What My Dog Taught Me About Software Engineering

http://www.evidscience.com

Any knock at my door sends my dog tearing through the house, barking like crazy. Unfortunately, any knock-like sound does the same (I’m clumsy, so you can imagine the issue…).  And so, over time, her useful warnings withered first into an annoyance, and then, just shrank away into the background noise.

And yet, to her, each knock is important. (“The mail is here! DEFCON4!”) But she lacks sensitivity to context, which makes her alerts almost useless. By bark alone, how can I tell if it’s UPS (worthy of alert) or simply someone dropping the recycling (not so much)?  If barks happen all the time, for any reason, it’s like they don’t happen at all.

This is a lesson I had to learn in software management as well. When you lead a team, and everyone is deeply committed to the product, any small setback can feel like a three-alarm fire. But it’s not. That bug might seem crippling to you, but to your users it might just be annoying (or better yet, they might not even notice). So fix it and get on with life. But… some setbacks are major: the critical daily data dump broke? Here, sound the alarm.

And so, I had to learn “bug triage” to know when an issue really requires barking full blast, because if you don’t do this, eventually your team will move you to background noise.

Essentially bugs come in two flavors: ones that will cost your company money (potentially lots of it), and ones that won’t. Knowing which is which is bug triage. This is an over simplification of course (for instance, some bugs may drain morale, which isn’t quantified in dollars, but can certainly cost your company), but the gist is that some bugs are alarm-worthy, and the rest should just become tasks for your next dev cycle. There is no perfect prescription to predict what might happen to your product, but in general, I use the following bug triage steps. And remember, you have limited barks that will inspire urgency, so error on the side of discretion.

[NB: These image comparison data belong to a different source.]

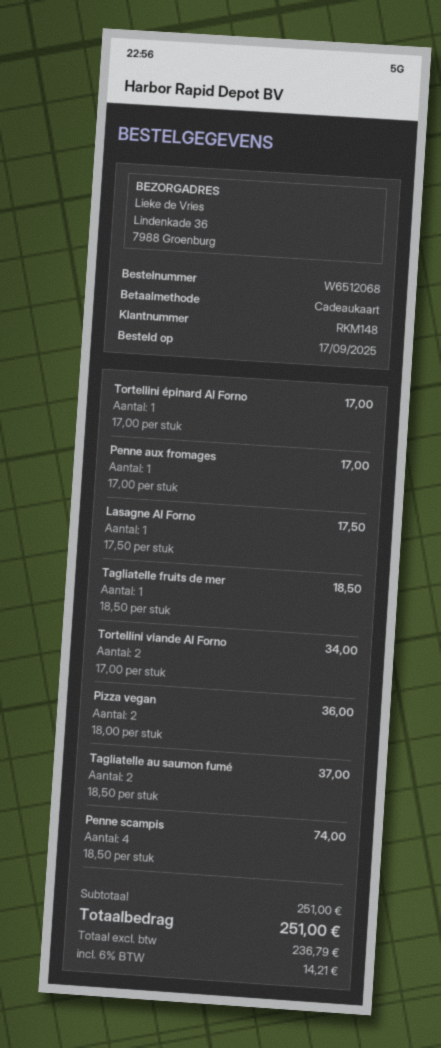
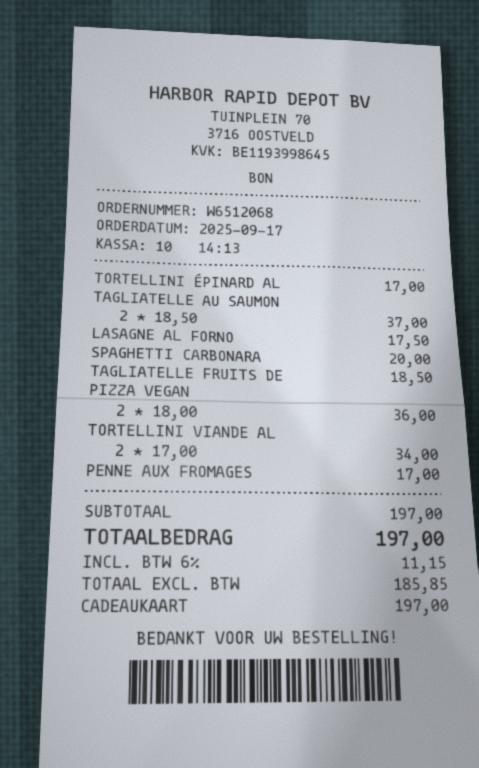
Penne scampis: 4 x 18.50 = 74.00 -> none
SPAGHETTI CARBONARA: none -> 1 x 20.00 = 20.00
subtotal: 251.00 -> 197.00
net: 236.79 -> 185.85
tax: 6% = 14.21 -> 6% = 11.15
total: 251.00 -> 197.00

More concretely, here are my “bug triage” steps:

  • Step 1: Inject some “cool” into your thinking. Your first instinct will be to pull your hair and make loud noises or immediately fix the situation. Instead take a deep breath, sip your coffee, and remember that everyone makes mistakes. The key here is to try and detach a bit emotionally.
  • Step 2: Consider the worst-case outcomes. Think through how this issue affects the business (not just the technology). Will you lose a major account (bad) or can you simply email your customers with an explanation to smooth things over (less bad). If your worst case is really bad, this is a critical bug. The outcome of this step is to quantify what could happen if the wheels really fall off the bus.
  • Step 3: Consider the frequency of occurrence. Maybe the issue happened, but only under a strange confluence of circumstances, and you don’t expect it to actually affect anyone (less bad). On the other hand, maybe the common case is actually the worst case, and all of your major customers are going to be very angry (worst case). Here, your goal is to understand how pervasive the issue might be, and if that aligns with the worst-case outcomes, it means many of your customers will be feeling the pain. That’s bad.
  • Step 4: Choose to bark (or not). If the previous steps lead you to believe the issue is both pervasive and very bad, bark like crazy! Raise the alarms, fire off the texts and emails, and get cracking to fix the issue. In any other scenario, think deeply about whether it’s worth risking the credibility of your alerts. This is a crucial trade-off between your team’s long-term effectiveness and short-term fixes. And your company probably aims to be around longer than your bug.

I have been the barker and the barkee, and I can tell you that in both cases, more bark does not equal more hustle. So, make sure your barks count, you only have so many that will cause a response. And pet your dog, it’s not her fault (she can’t read this blog).